[GIVEN DATA]
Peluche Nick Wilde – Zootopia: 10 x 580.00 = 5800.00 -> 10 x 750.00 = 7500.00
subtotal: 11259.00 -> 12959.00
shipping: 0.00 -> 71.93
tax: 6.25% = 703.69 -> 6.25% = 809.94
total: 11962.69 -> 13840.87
[/GIVEN DATA]
[GIVEN DATA]
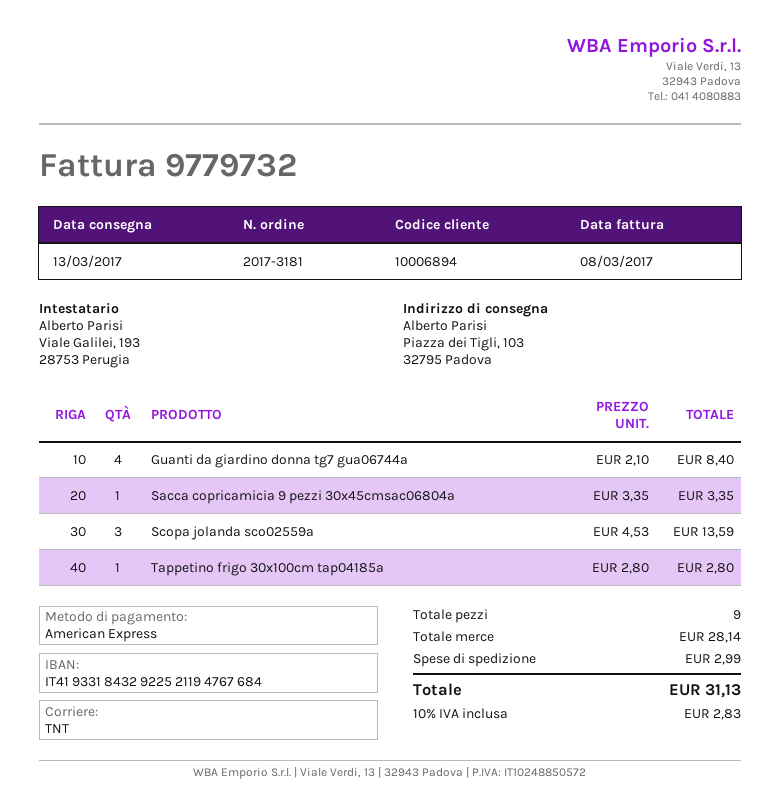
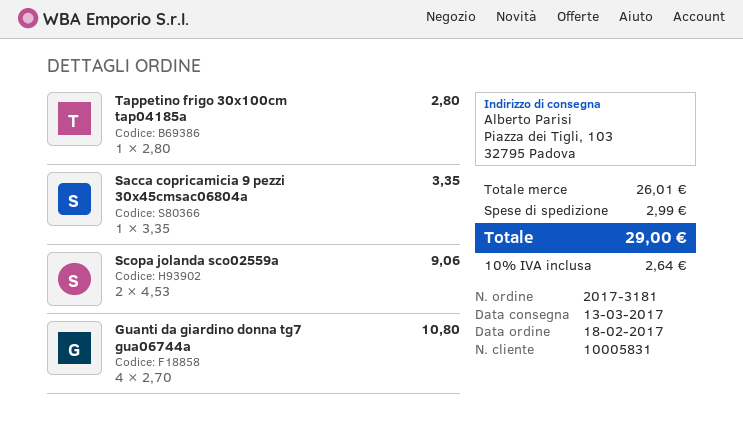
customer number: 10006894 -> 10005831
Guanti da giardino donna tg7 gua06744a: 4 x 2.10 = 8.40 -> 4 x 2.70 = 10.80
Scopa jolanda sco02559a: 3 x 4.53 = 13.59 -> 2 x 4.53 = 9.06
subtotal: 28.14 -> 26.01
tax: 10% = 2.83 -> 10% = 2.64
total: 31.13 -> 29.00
[/GIVEN DATA]
[GIVEN DATA]
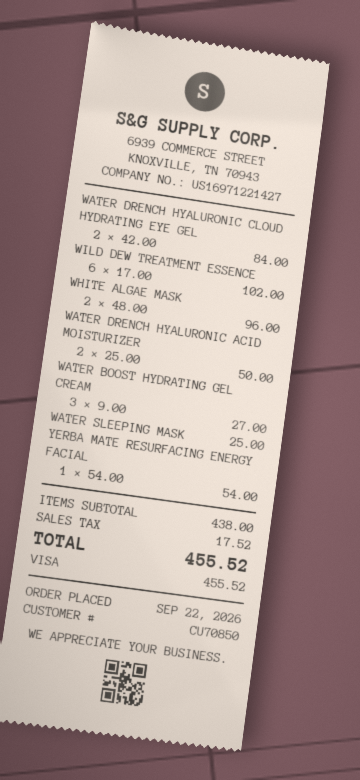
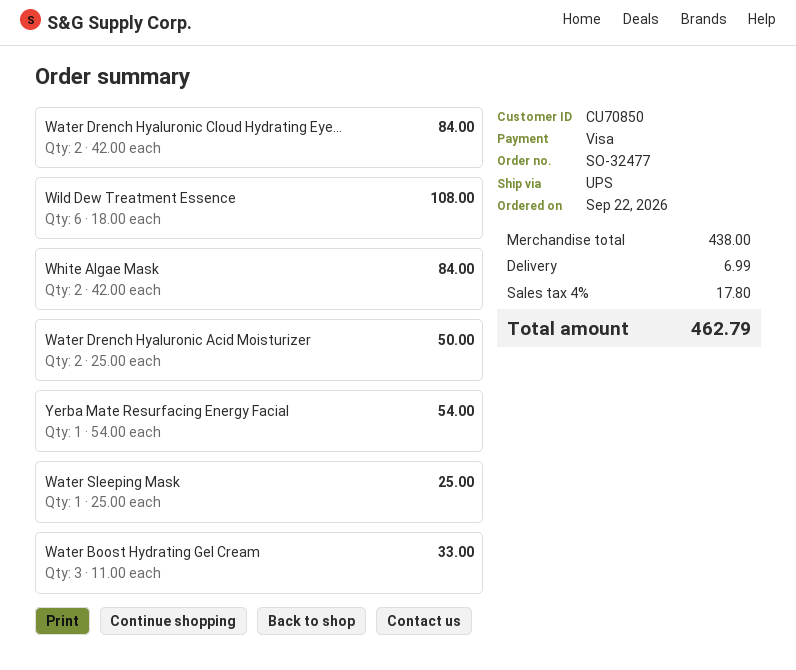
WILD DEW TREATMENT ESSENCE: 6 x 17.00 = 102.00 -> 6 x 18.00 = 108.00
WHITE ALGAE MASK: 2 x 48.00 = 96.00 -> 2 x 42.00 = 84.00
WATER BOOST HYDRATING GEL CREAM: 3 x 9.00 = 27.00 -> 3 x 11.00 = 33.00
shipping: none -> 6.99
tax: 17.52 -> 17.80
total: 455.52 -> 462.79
[/GIVEN DATA]
**THE PROBLEM:**
Work out how many lines of the records contain the word "subtotal". Give that number and nothing more.

**REPLY TO THE EXERCISE:**
2